== What you are asked to do ==
Would you please give the entries again word for word, with no images in your copy?

(Saved entries)
▼

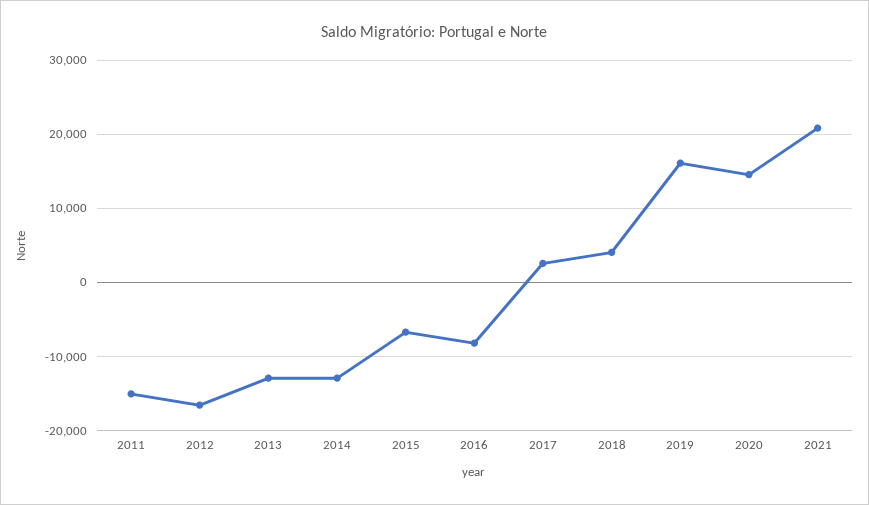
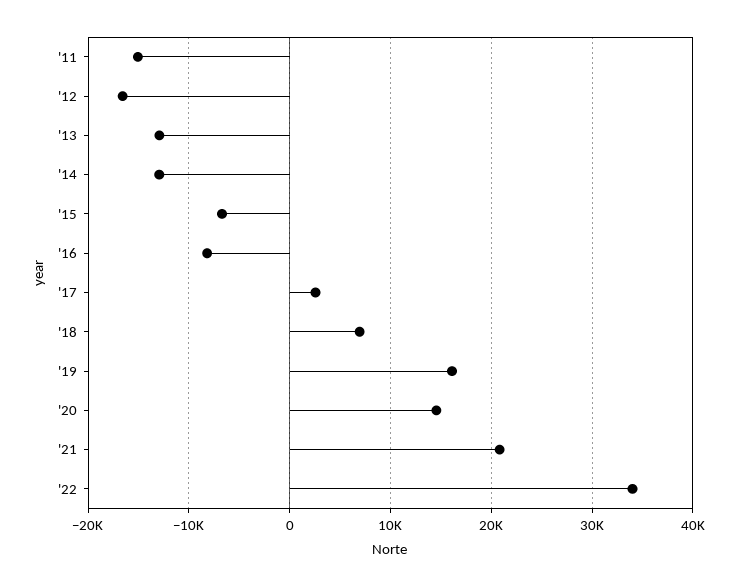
2018: 4000 -> 7000
'22: none -> 34000

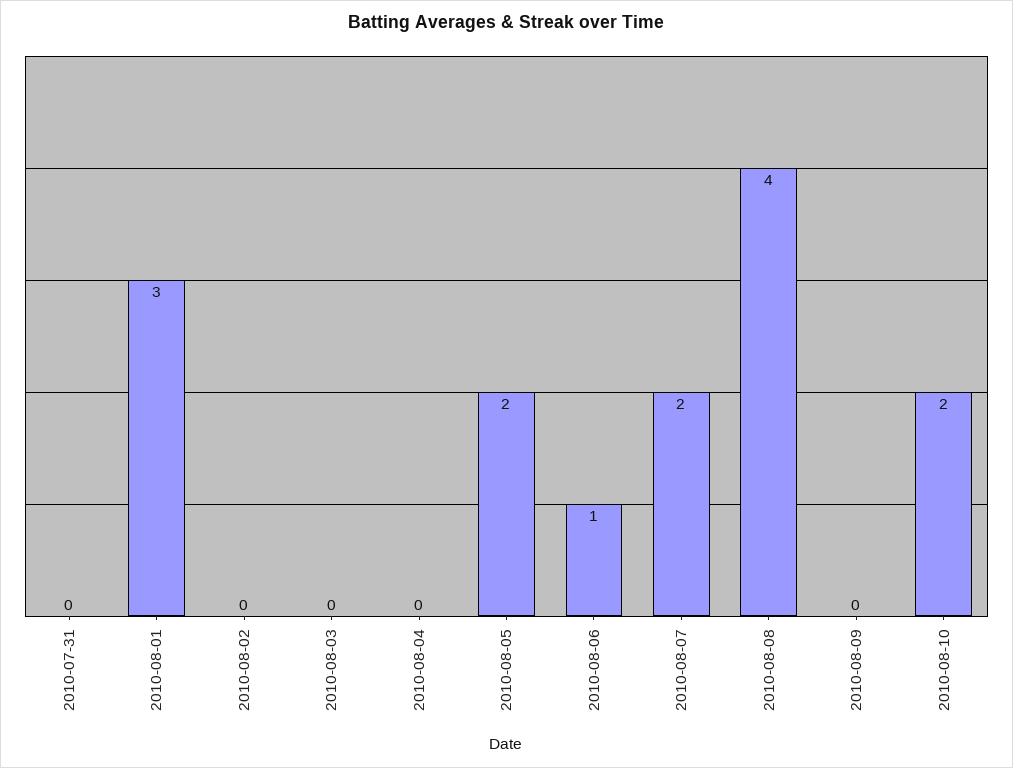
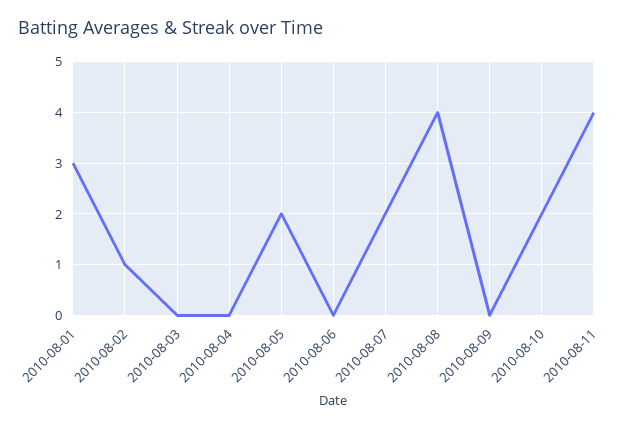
2010-07-31: 0 -> none
2010-08-02: 0 -> 1
2010-08-06: 1 -> 0
2010-08-11: none -> 4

▲

== Solution below ==
2018: 4000 -> 7000
'22: none -> 34000

2010-07-31: 0 -> none
2010-08-02: 0 -> 1
2010-08-06: 1 -> 0
2010-08-11: none -> 4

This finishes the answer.